[Content revision data]
== Segment start ==

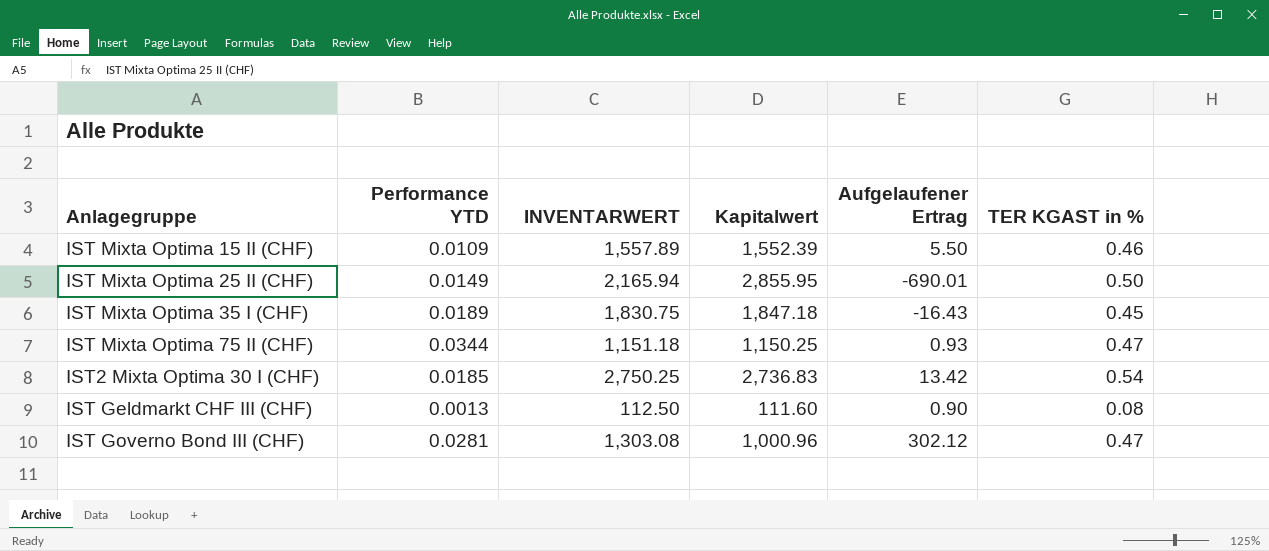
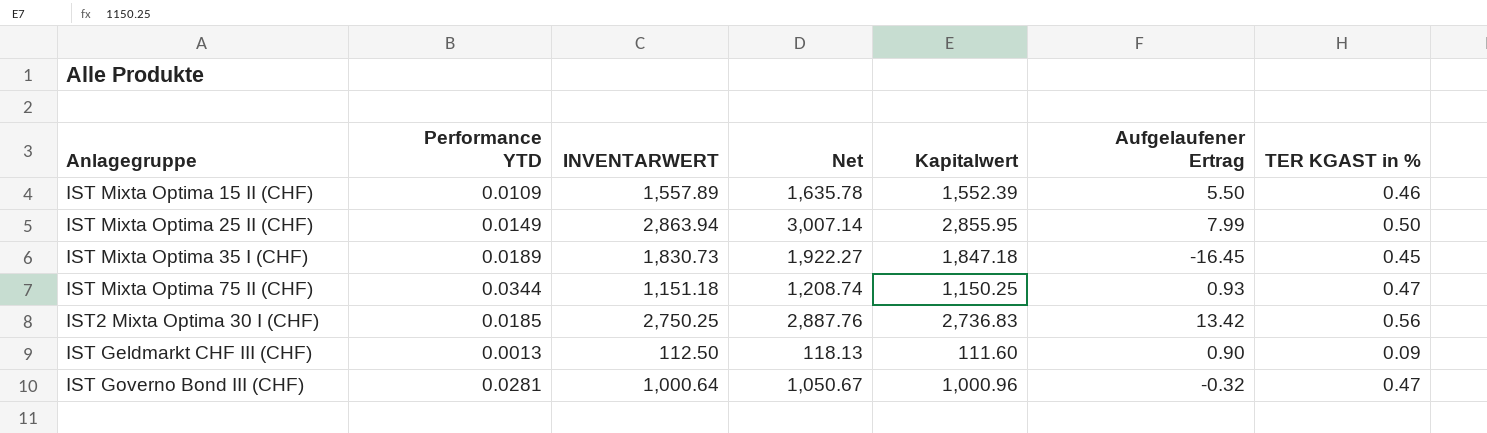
column Net | formula: none -> [INVENTARWERT] * 1.05
IST Mixta Optima 25 II (CHF) | INVENTARWERT: 2,165.94 -> 2,863.94
IST Mixta Optima 25 II (CHF) | Aufgelaufener Ertrag: -690.01 -> 7.99
IST Mixta Optima 35 I (CHF) | INVENTARWERT: 1,830.75 -> 1,830.73
IST Mixta Optima 35 I (CHF) | Aufgelaufener Ertrag: -16.43 -> -16.45
IST2 Mixta Optima 30 I (CHF) | TER KGAST in %: 0.54 -> 0.56
IST Geldmarkt CHF III (CHF) | TER KGAST in %: 0.08 -> 0.09
IST Governo Bond III (CHF) | INVENTARWERT: 1,303.08 -> 1,000.64
IST Governo Bond III (CHF) | Aufgelaufener Ertrag: 302.12 -> -0.32

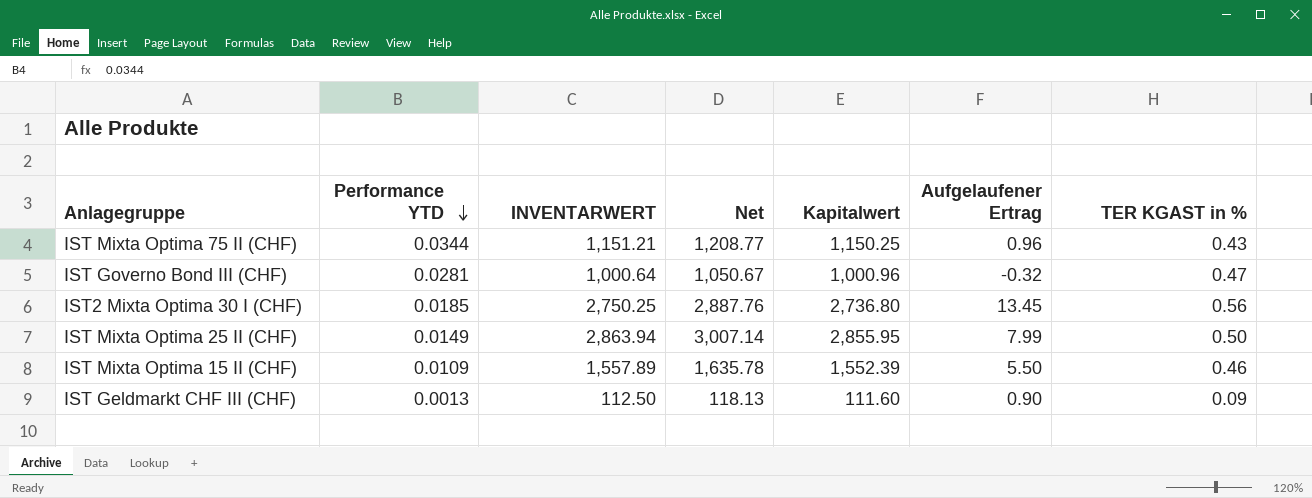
row order: none -> Performance YTD descending
row IST Mixta Optima 35 I (CHF): 0.0189 | 1,830.73 | 1,922.27 | 1,847.18 | -16.45 | 0.45 -> none
IST Mixta Optima 75 II (CHF) | INVENTARWERT: 1,151.18 -> 1,151.21
IST Mixta Optima 75 II (CHF) | Net: 1,208.74 -> 1,208.77
IST Mixta Optima 75 II (CHF) | Aufgelaufener Ertrag: 0.93 -> 0.96
IST Mixta Optima 75 II (CHF) | TER KGAST in %: 0.47 -> 0.43
IST2 Mixta Optima 30 I (CHF) | Kapitalwert: 2,736.83 -> 2,736.80
IST2 Mixta Optima 30 I (CHF) | Aufgelaufener Ertrag: 13.42 -> 13.45

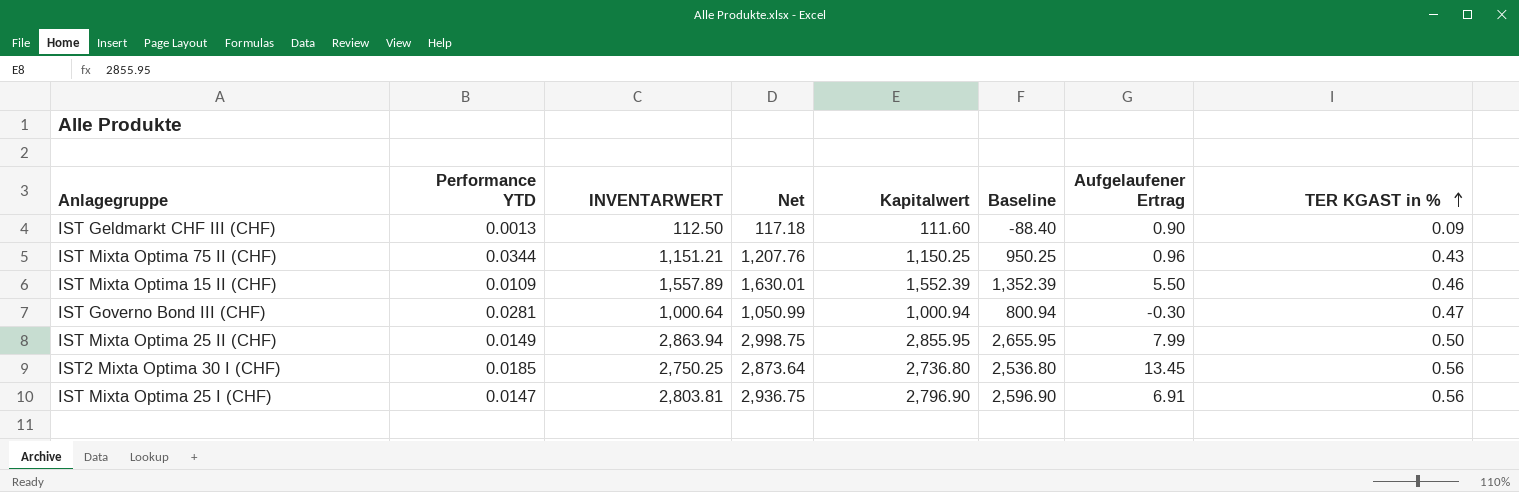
row order: Performance YTD descending -> TER KGAST in % ascending
column Net | formula: [INVENTARWERT] * 1.05 -> [Kapitalwert] * 1.05
column Baseline | formula: none -> [Kapitalwert] - 200
IST Governo Bond III (CHF) | Kapitalwert: 1,000.96 -> 1,000.94
IST Governo Bond III (CHF) | Aufgelaufener Ertrag: -0.32 -> -0.30
row IST Mixta Optima 25 I (CHF): none -> 0.0147 | 2,803.81 | 2,936.75 | 2,796.90 | 2,596.90 | 6.91 | 0.56

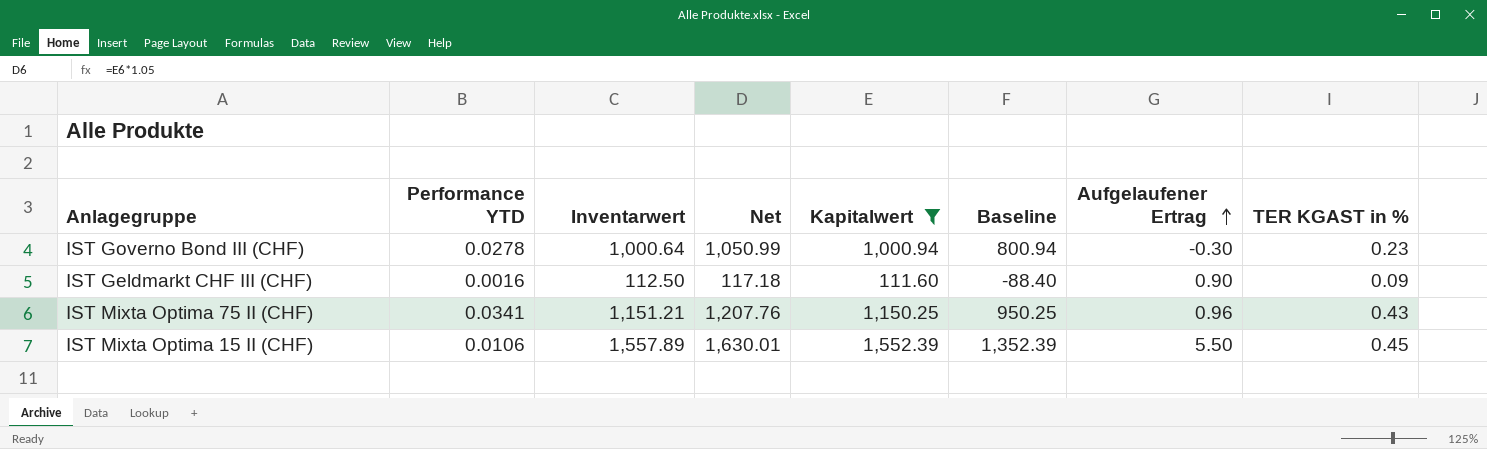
filter: none -> Kapitalwert <= 1,552.39
row order: TER KGAST in % ascending -> Aufgelaufener Ertrag ascending
column name: INVENTARWERT -> Inventarwert
IST Governo Bond III (CHF) | Performance YTD: 0.0281 -> 0.0278
IST Governo Bond III (CHF) | TER KGAST in %: 0.47 -> 0.23
IST Geldmarkt CHF III (CHF) | Performance YTD: 0.0013 -> 0.0016
IST Mixta Optima 75 II (CHF) | Performance YTD: 0.0344 -> 0.0341
IST Mixta Optima 15 II (CHF) | Performance YTD: 0.0109 -> 0.0106
IST Mixta Optima 15 II (CHF) | TER KGAST in %: 0.46 -> 0.45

== Segment end ==

## Directions
From the entries above, return each line with the word "Kapitalwert" in it.

## Solution to the problem
IST2 Mixta Optima 30 I (CHF) | Kapitalwert: 2,736.83 -> 2,736.80
column Net | formula: [INVENTARWERT] * 1.05 -> [Kapitalwert] * 1.05
column Baseline | formula: none -> [Kapitalwert] - 200
IST Governo Bond III (CHF) | Kapitalwert: 1,000.96 -> 1,000.94
filter: none -> Kapitalwert <= 1,552.39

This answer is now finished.